Recent advances in photoredox catalysis have made it possible to achieve various challenging synthetic transformations, polymerizations and surface modifications1–3. All of these reactions require ultraviolet- or visible-light stimuli; however, the use of visible-light irradiation has intrinsic challenges. For example, the penetration of visible light through most reaction media is very low, leading to problems in large-scale reactions. Moreover, reactants can compete with photocatalysts for the absorption of incident light, limiting the scope of the reactions. These problems can be overcome by the use of near-infrared light, which has a much higher penetration depth through various media, notably biological tissue4. Here we demonstrate various photoredox transformations under infrared radiation by utilizing the photophysical process of triplet fusion upconversion, a mechanism by which two low-energy photons are converted into a higher-energy photon.

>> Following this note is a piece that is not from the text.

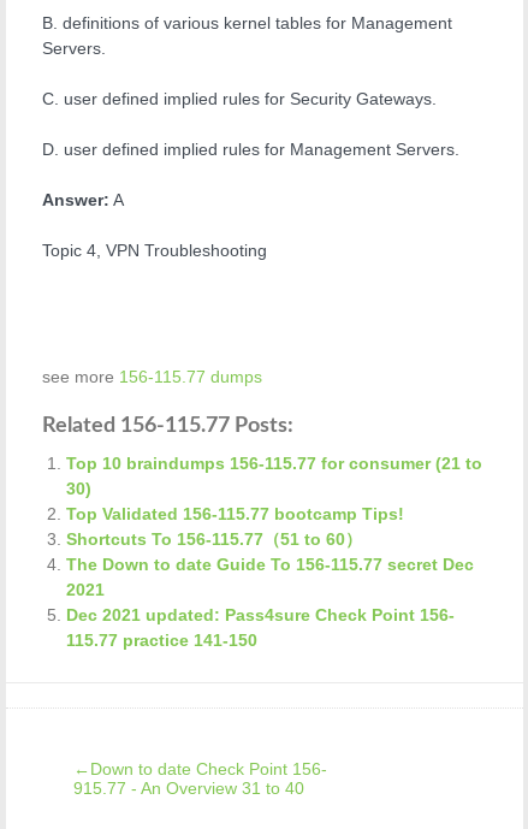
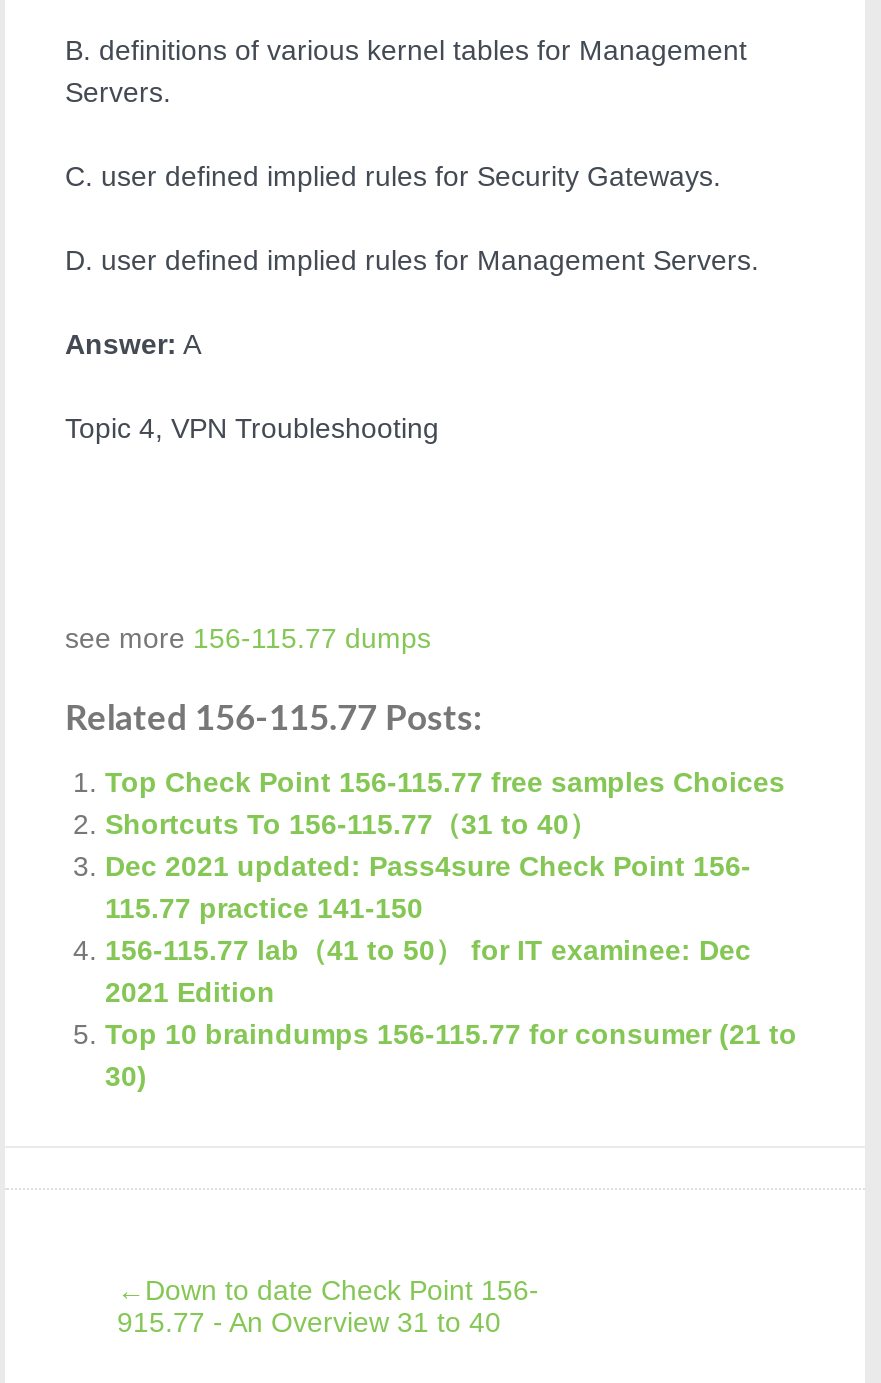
none -> [105,765,785,1007] Top Check Point 156-115.77 free samples Choices | Shortcuts To 156-115.77（31 to 40） | 156-115.77 lab（41 to 50） for IT examinee: Dec | 2021 Edition
moved [66,453,482,498] -> [105,1017,797,1091]: Top 10 braindumps 156-115.77 for consumer (21 to | 30)
[66,504,474,599] Top Validated 156-115.77 bootcamp Tips! | Shortcuts To 156-115.77（51 to 60） | The Down to date Guide To 156-115.77 secret Dec | 2021 -> none
moved [66,605,455,649] -> [105,849,751,923]: Dec 2021 updated: Pass4sure Check Point 156- | 115.77 practice 141-150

We show that this is a general strategy applicable to a wide range of photoredox reactions. We tune the upconversion components to adjust the output light, accessing both orange light and blue light from low-energy infrared light, by pairwise manipulation of the sensitizer and annihilator. We further demonstrate that the annihilator itself can be used as a photocatalyst, thus simplifying the reaction. This approach enables catalysis of high-energy transformations through several opaque barriers using low-energy infrared light.

Suggested Citation

  • Benjamin D. Ravetz & Andrew B. Pun & Emily M. Churchill & Daniel N. Congreve & Tomislav Rovis & Luis M. Campos, 2019. "Photoredox catalysis using infrared light via triplet fusion upconversion," Nature, Nature, vol. 565(7739), pages 343-346, January.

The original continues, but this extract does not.